Jim Gill | July 26 2022

When collecting electronically stored information (ESI) for ediscovery during litigation, it’s essential to realize that each data source carries unique challenges. So the first step in any ediscovery process, especially when dealing with a new data source, is understanding these challenges to choose the right solution.

With the rise of collaboration applications in the past few years, capturing data from Slack and other enterprise messaging platforms has moved to the forefront for many in-house legal teams.

Below are five challenges when collecting Slack data during ediscovery that legal teams should consider, and what they should look for in a technology solution.

1. Context is Crucial
One of the biggest challenges when preserving and collecting collaboration data, such as Slack, for ediscovery is viewing and searching that data in context. Unlike traditional email, capturing the unstructured, ongoing, and multifaceted elements of collaboration data (and related metadata) presents a significant challenge to corporate legal teams. No subject lines, no dates, no threads + emoji, gifs, attachments, share drives = ediscovery nightmare.

This complexity is why it’s crucial to be able to view Slack data as it appears within the ongoing conversation. Yes, the raw data can be preserved and exported, but it is all but useless to legal teams in that form. Presentation is everything.

2. Emoji Are Here to Stay
Once you have the context problem solved, you have to deal with the issue of emoji, which can change the tone of the message text or carry a different meaning altogether than what they literally represent (e.g. the eggplant and the peach).

Adding to the emoji challenge is the sheer number of them to keep up with. According to a 2019 article in the Wall Street Journal, Slack contained 26 million emoji (at that time), with one enterprise Slack client creating more than 50,000 custom emoji in their system. Needless to say, this could pose quite a challenge should this data be needed during litigation.

3. Managing Legal Holds, Preservation, and ECA on Dynamic Data Sources
Today’s collaboration and SaaS data is dynamic and constantly changing from minute to minute, so it can be challenging to manage holds and preserve this type of data with traditional eDiscovery methods. Because of the complexity, many organizations would have to rely on 3rd party Legal Service Providers (LSP) to collect the data, process it into a usable form, and apply ECA tools for search and culling.
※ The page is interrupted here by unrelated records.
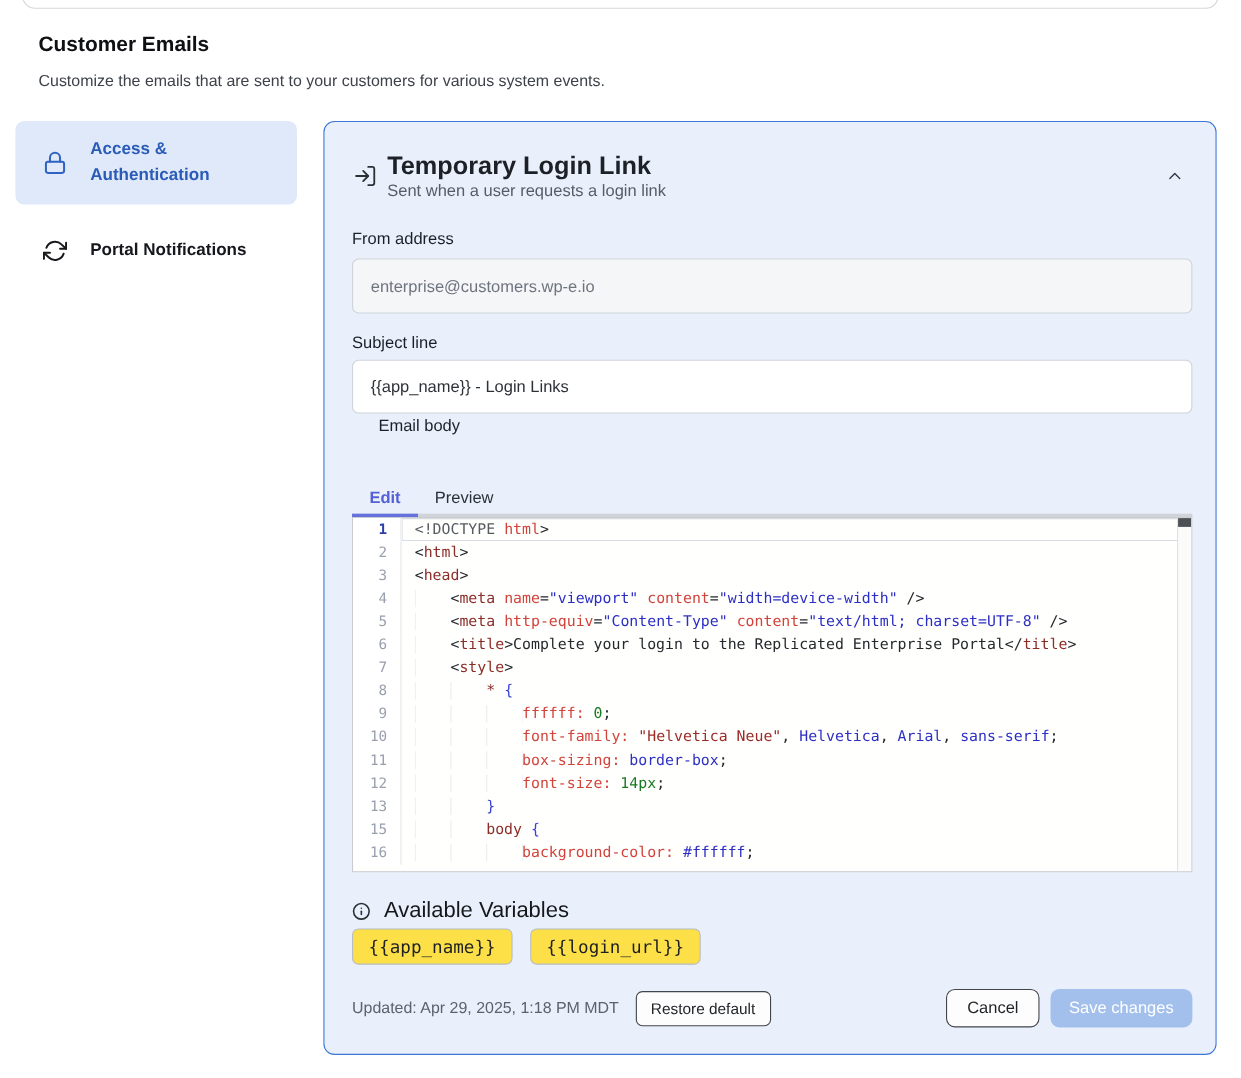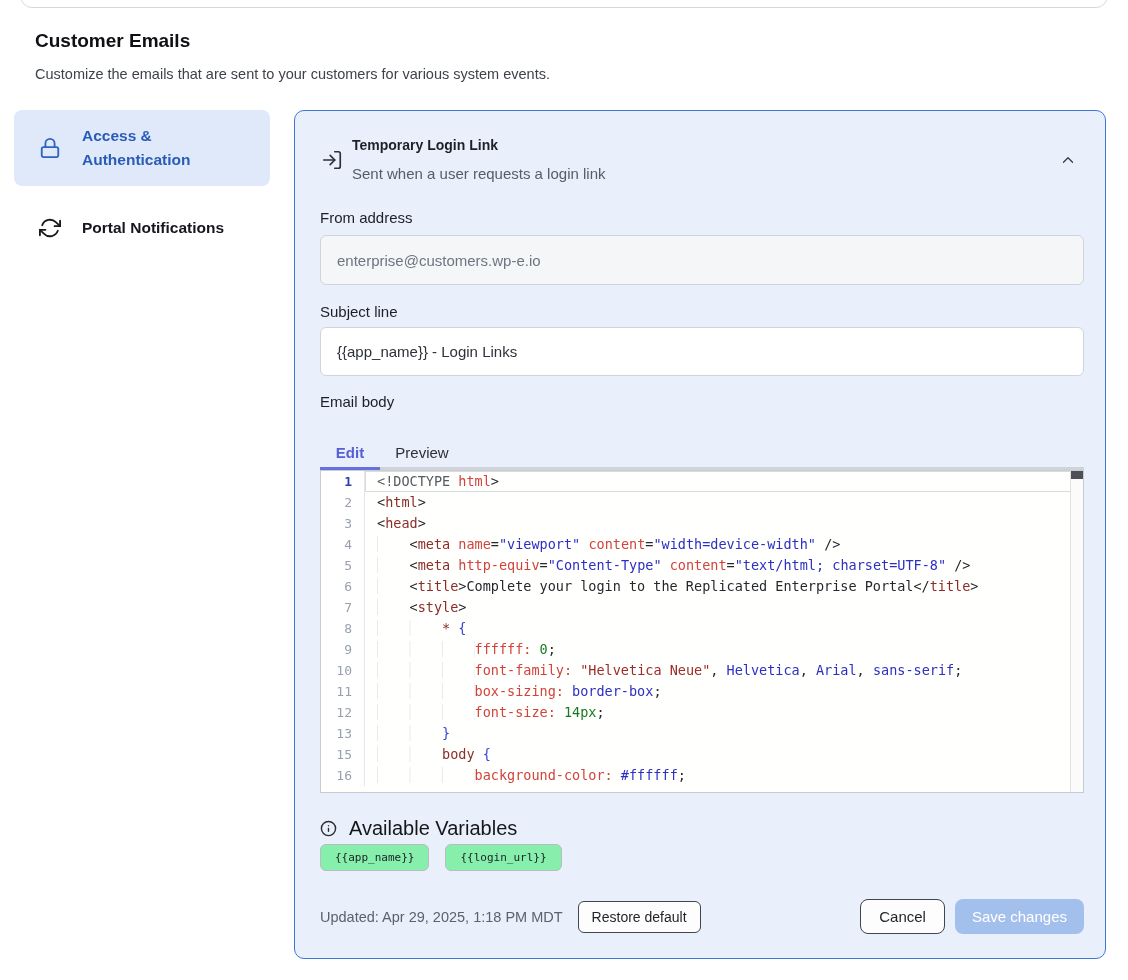--- a/index.html
+++ b/index.html
@@ -35,7 +35,7 @@
     background:#e9f0fb; border:1px solid #3d78d6; border-radius:10px;
   }
   .hdr-icon{ position:absolute; left:26px; top:38px; width:22px; height:22px; }
-  .panel-title{ position:absolute; left:57px; top:26px; font-size:14px; font-weight:700; color:#1d2127; }
+  .panel-title{ position:absolute; left:57px; top:26px; font-size:23px; font-weight:700; color:#1d2127; }
   .panel-subtitle{ position:absolute; left:57px; top:54px; font-size:15px; color:#565d68; }
   .collapse-btn{ position:absolute; right:24px; top:36px; width:26px; height:26px; display:flex;
     align-items:center; justify-content:center; cursor:pointer; background:none; border:none; }

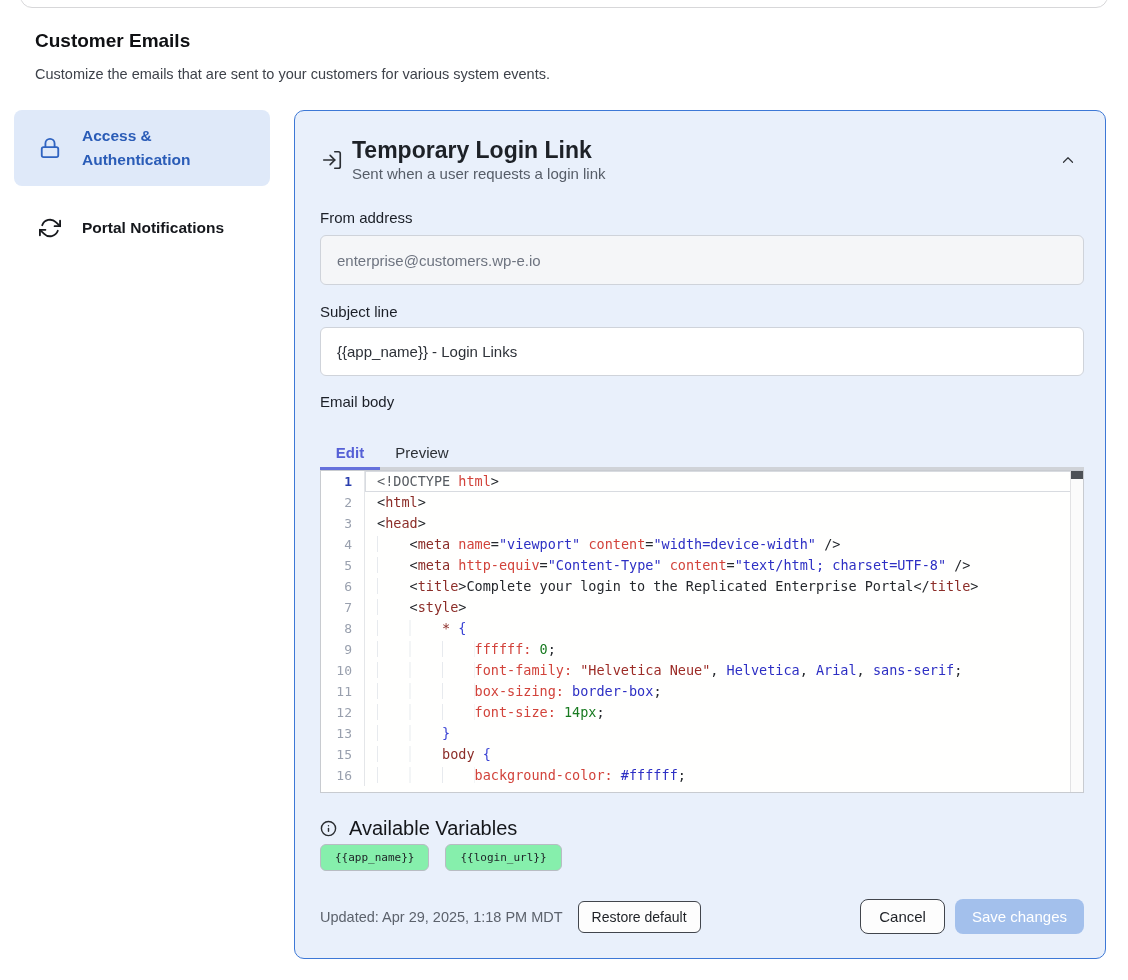--- a/index.html
+++ b/index.html
@@ -157,7 +157,7 @@
     <label class="field-label" style="top:192px;">Subject line</label>
     <input class="t-input normal" style="top: 216px; height: 49px;" type="text" value="{{app_name}} - Login Links">
 
-    <label class="field-label" style="top:282px;">Email body</label>
+    <label class="field-label" style="top:268px;margin-left:24px;">Email body</label>
 
     <div class="tabs">
       <button class="tab active">Edit</button>

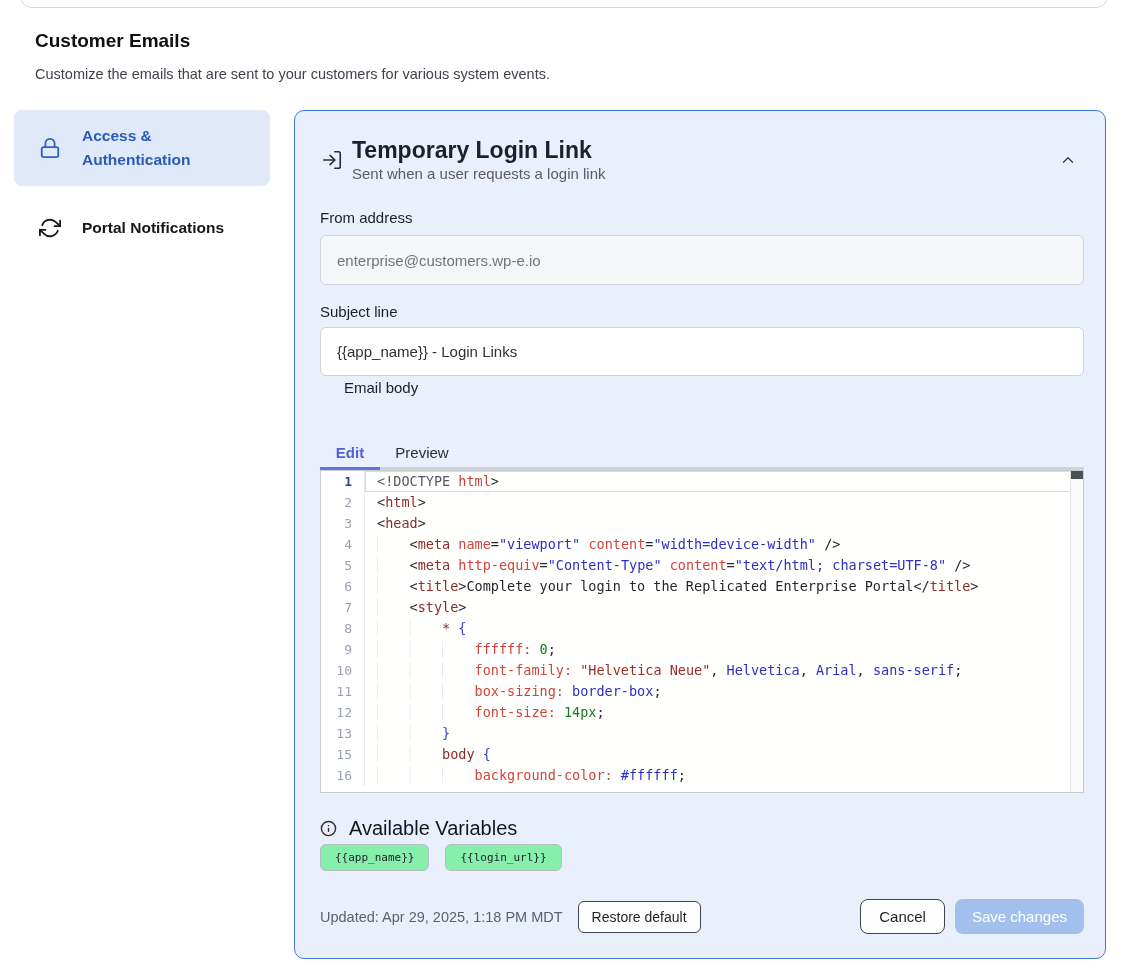--- a/index.html
+++ b/index.html
@@ -81,8 +81,8 @@
   .vars-label{ font-size:20px; color:#15171b; }
   .chips{ position:absolute; left:25px; top:733px; display:flex; gap:16px; }
   .chip{
-    background:#86efac; border:1px solid #b8bcc3; border-radius:6px; padding:6px 14px;
-    font-family:"DejaVu Sans Mono", monospace; font-size:11px; color:#1d2025; cursor:pointer;
+    background:#fde047; border:1px solid #b8bcc3; border-radius:6px; padding:6px 14px;
+    font-family:"DejaVu Sans Mono", monospace; font-size:16px; color:#1d2025; cursor:pointer;
   }
   
   .footer{ position:absolute; left:25px; top:788px; width:764px; display:flex; align-items:center; }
With this “collect everything” approach, increases in time and costs can be significant.

4. The Need For Speed
FRCP Rule 26(f) sets forth a timeline for parties to “discuss any issues about preserving discoverable information; and develop a proposed discovery plan,” giving legal teams only 69 days from the initial complaint to begin framing their litigation strategy.

This rule dictates that in just a little over two months, legal teams need to identify, hold, and preserve collaboration data while being able to view it within a usable context to start building their case in time for the “meet and confer” conference with opposing counsel. They will also need to begin the process of culling irrelevant ESI to avoid unnecessary cost and risk by sending unnecessary data to outside counsel for review.

5. Added Stakeholders Mean Added Data Risk
eDiscovery traditionally includes data handoffs between multiple stakeholders – IT, Outside Counsel, and Legal Service Providers – which increases risk and cost. Being able to quickly identify and preserve relevant data in-house, without additional data handoffs, prevents overcollection and data duplication without sacrificing defensibility.

Ediscovery Checklist for Slack and Other Collaboration Data

Find an eDiscovery solution that:

– Defensibly preserves, collects, and delivers immediate views into hard-to-capture data sources like Slack, Google
Workspace, and Jira, as well as other SaaS platforms and internal systems, while maintaining the context of the
conversation, including attachments, emoji, and metadata.
– Targets collections so that internal teams can quickly gain insight into communications without complication,
leading to speedy resolutions, while reducing risk and cost.
– Gives optimal presentation of ESI, with the ability to view and interact with collaboration data as if you were
looking at the live site, providing a clear understanding of the situation for a fair and quick resolution, while
elevating the standard of evidence during an investigation or eDiscovery.
– Empowers legal teams and non-technical staff with a simple and intuitive interface, so they can easily query data
and orchestrate legal holds across multiple platforms – like Google and Slack – with just a few clicks.
– Avoids duplicative data preservation and collection processes with PIP at the point of creation, so legal teams
can collect only the ESI which is relevant to the case, while automatically synchronizing across platforms so
there’s never a need to re-pull or deduplicate data.
– Keeps as much of the discovery process in-house to mitigate data risk, reduce cost, and meet strict deadlines.